(Data records)

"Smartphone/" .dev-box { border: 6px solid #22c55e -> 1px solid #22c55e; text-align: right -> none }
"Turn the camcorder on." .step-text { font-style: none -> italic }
* * *
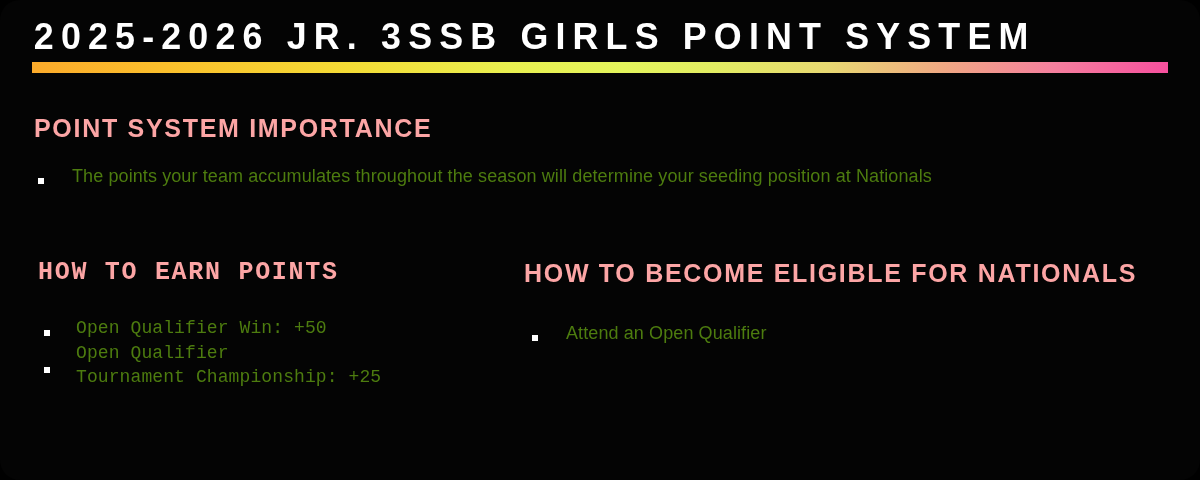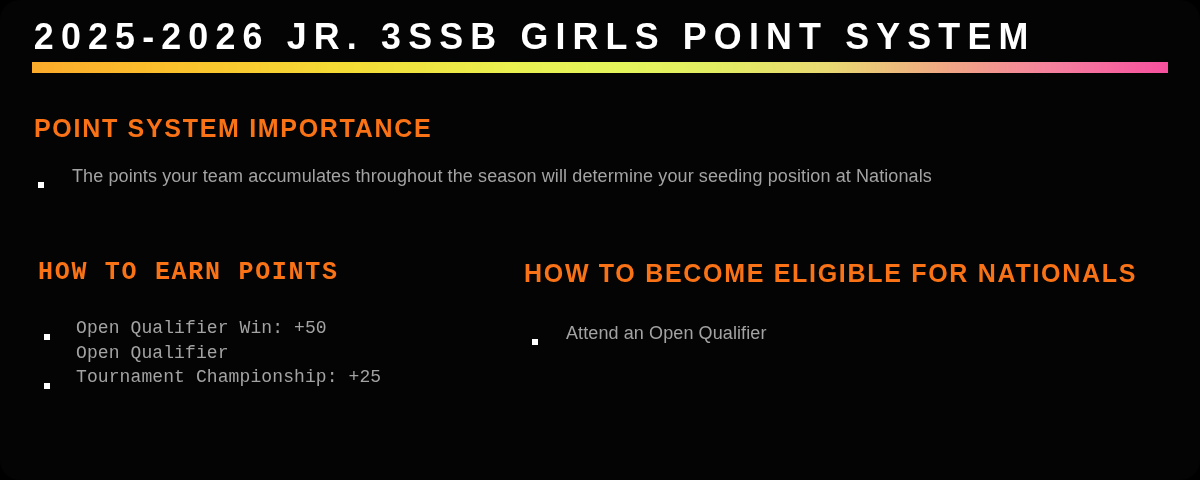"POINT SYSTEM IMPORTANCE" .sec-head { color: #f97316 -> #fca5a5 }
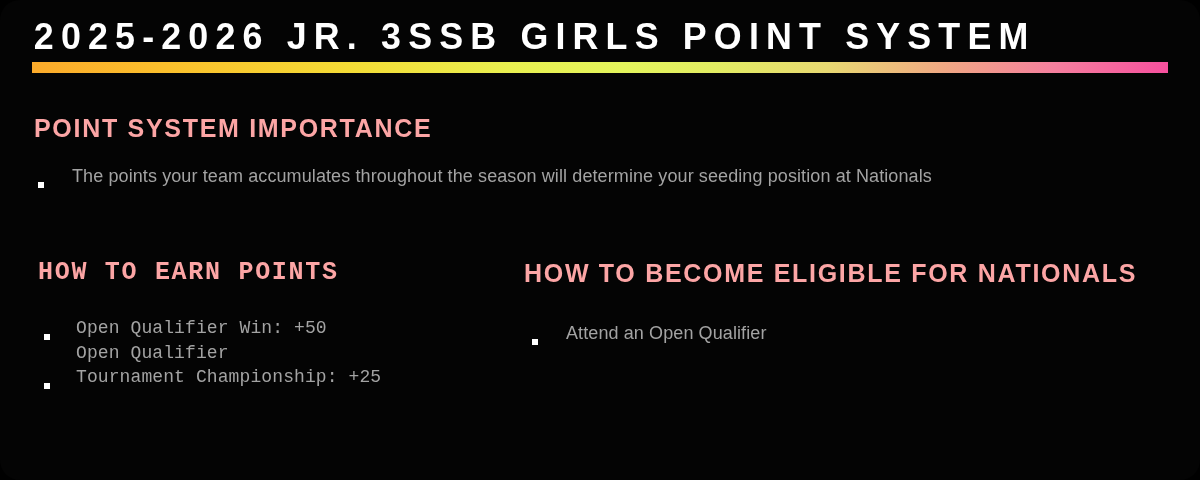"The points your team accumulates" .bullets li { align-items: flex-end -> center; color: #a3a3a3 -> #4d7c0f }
* * *
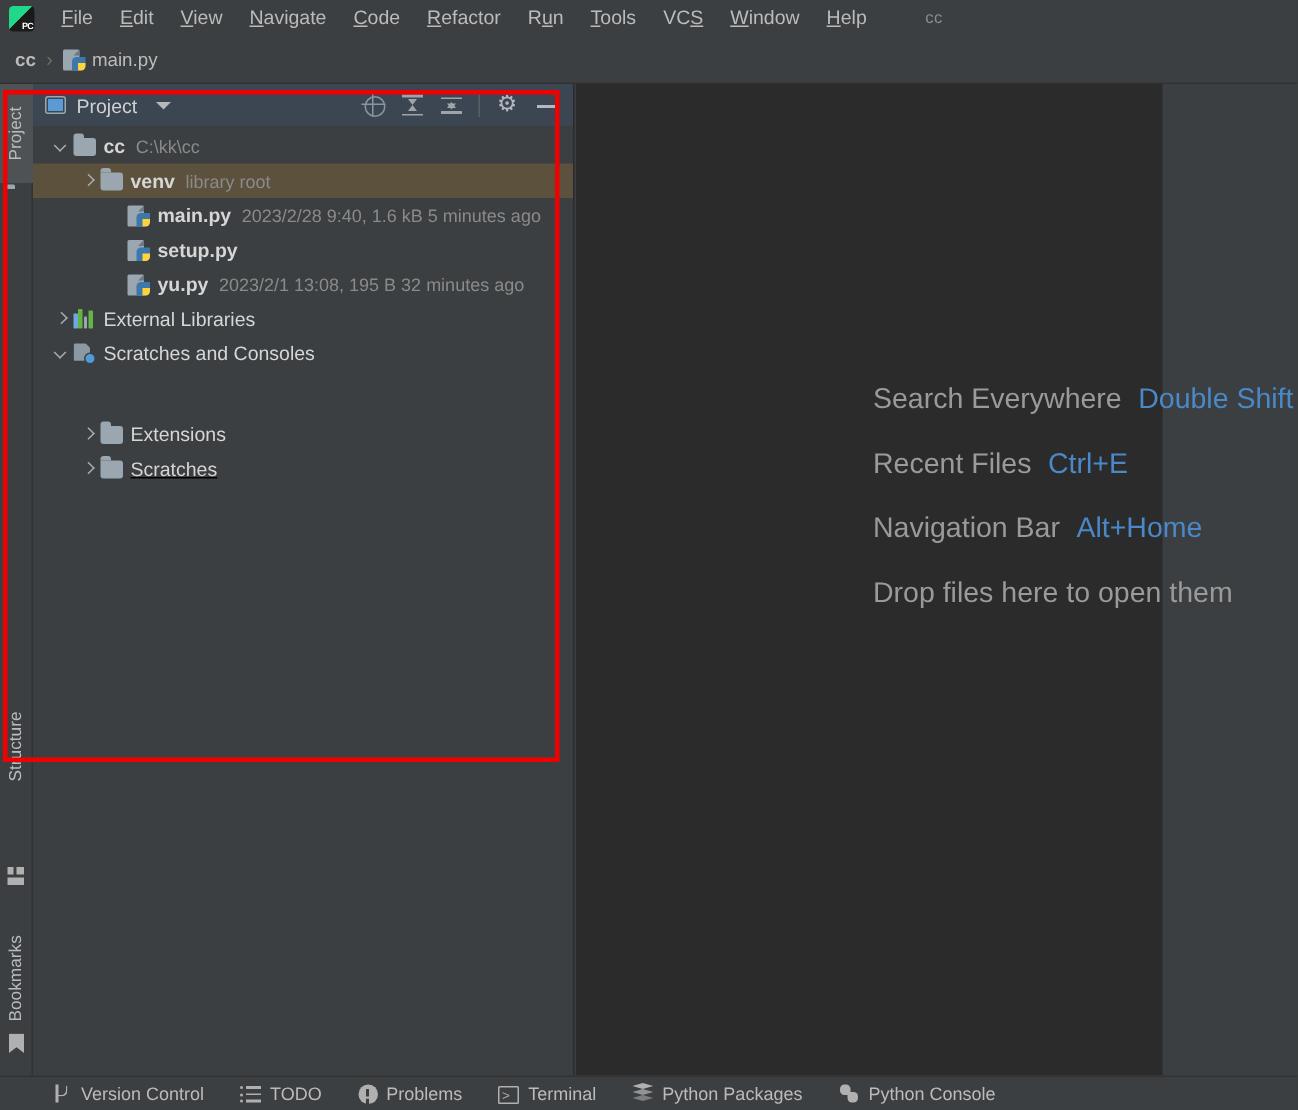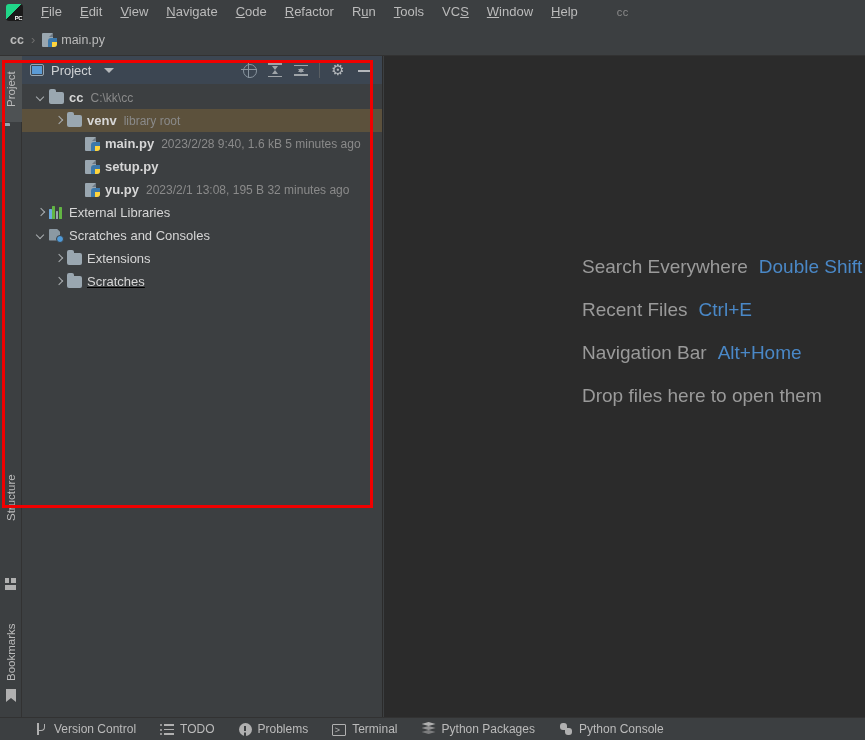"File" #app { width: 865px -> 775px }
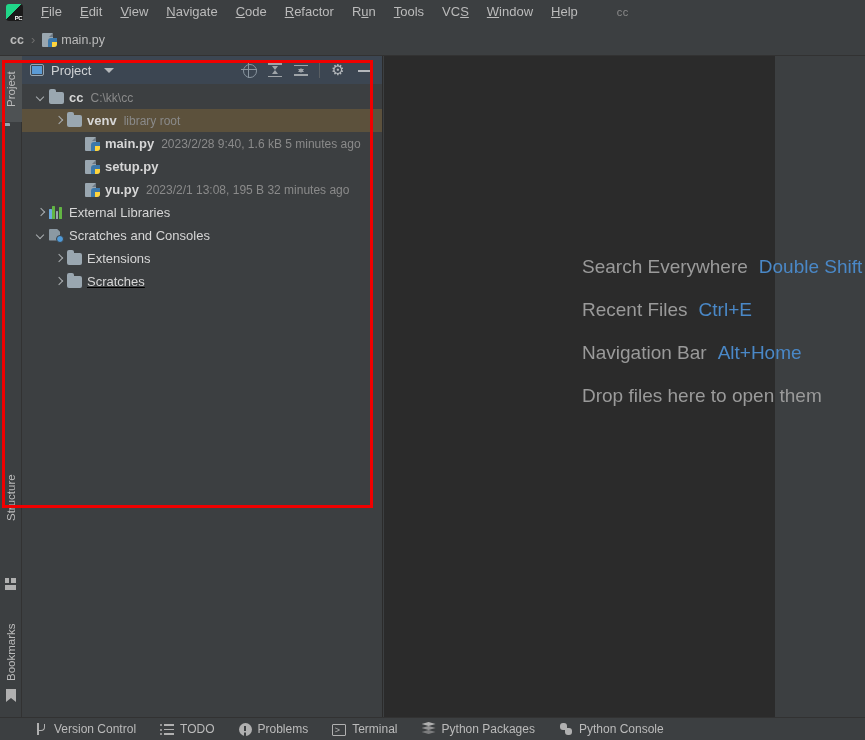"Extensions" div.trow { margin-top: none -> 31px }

(Task to carry out) Using the records above, print exactly the lines between the ones containing "width: 865px ->" and "margin-top: none ->", inclusive, and nothing else; no pictures.

(Result of the task)
"File" #app { width: 865px -> 775px }
"Extensions" div.trow { margin-top: none -> 31px }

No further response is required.